# WORK TO BE COMPLETED
All that is wanted is the exact text of each line from the one with "(140, 143) none -> (301, 262) //" to the close of the listing, ends included.

# WORKING DATA
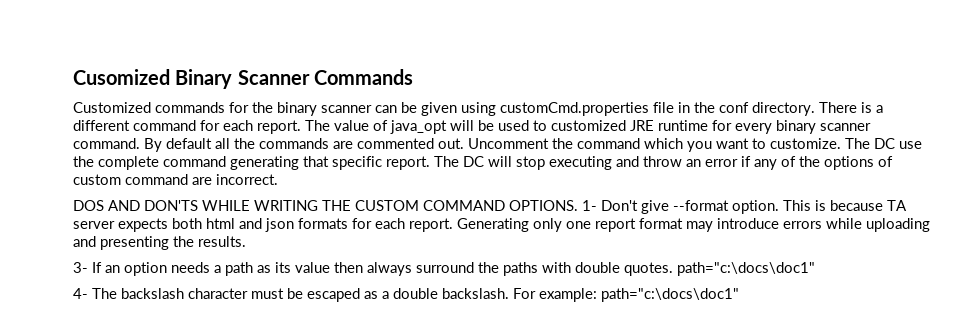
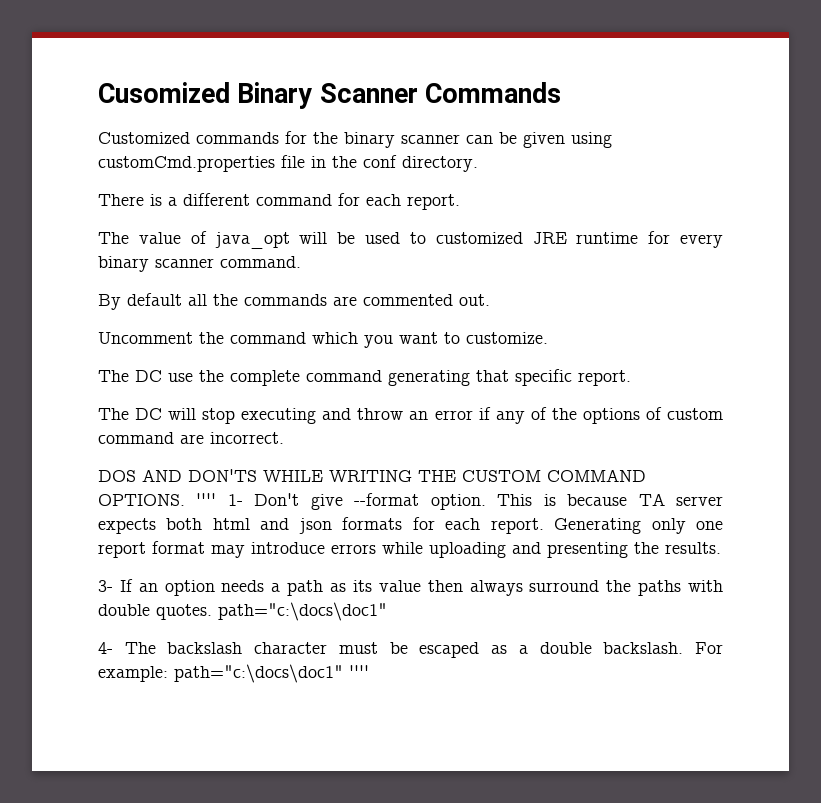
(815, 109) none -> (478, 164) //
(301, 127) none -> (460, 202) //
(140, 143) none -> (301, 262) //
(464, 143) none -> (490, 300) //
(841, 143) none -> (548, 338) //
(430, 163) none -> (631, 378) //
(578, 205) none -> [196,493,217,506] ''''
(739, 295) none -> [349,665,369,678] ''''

# RESULT FOR THIS EXERCISE
(140, 143) none -> (301, 262) //
(464, 143) none -> (490, 300) //
(841, 143) none -> (548, 338) //
(430, 163) none -> (631, 378) //
(578, 205) none -> [196,493,217,506] ''''
(739, 295) none -> [349,665,369,678] ''''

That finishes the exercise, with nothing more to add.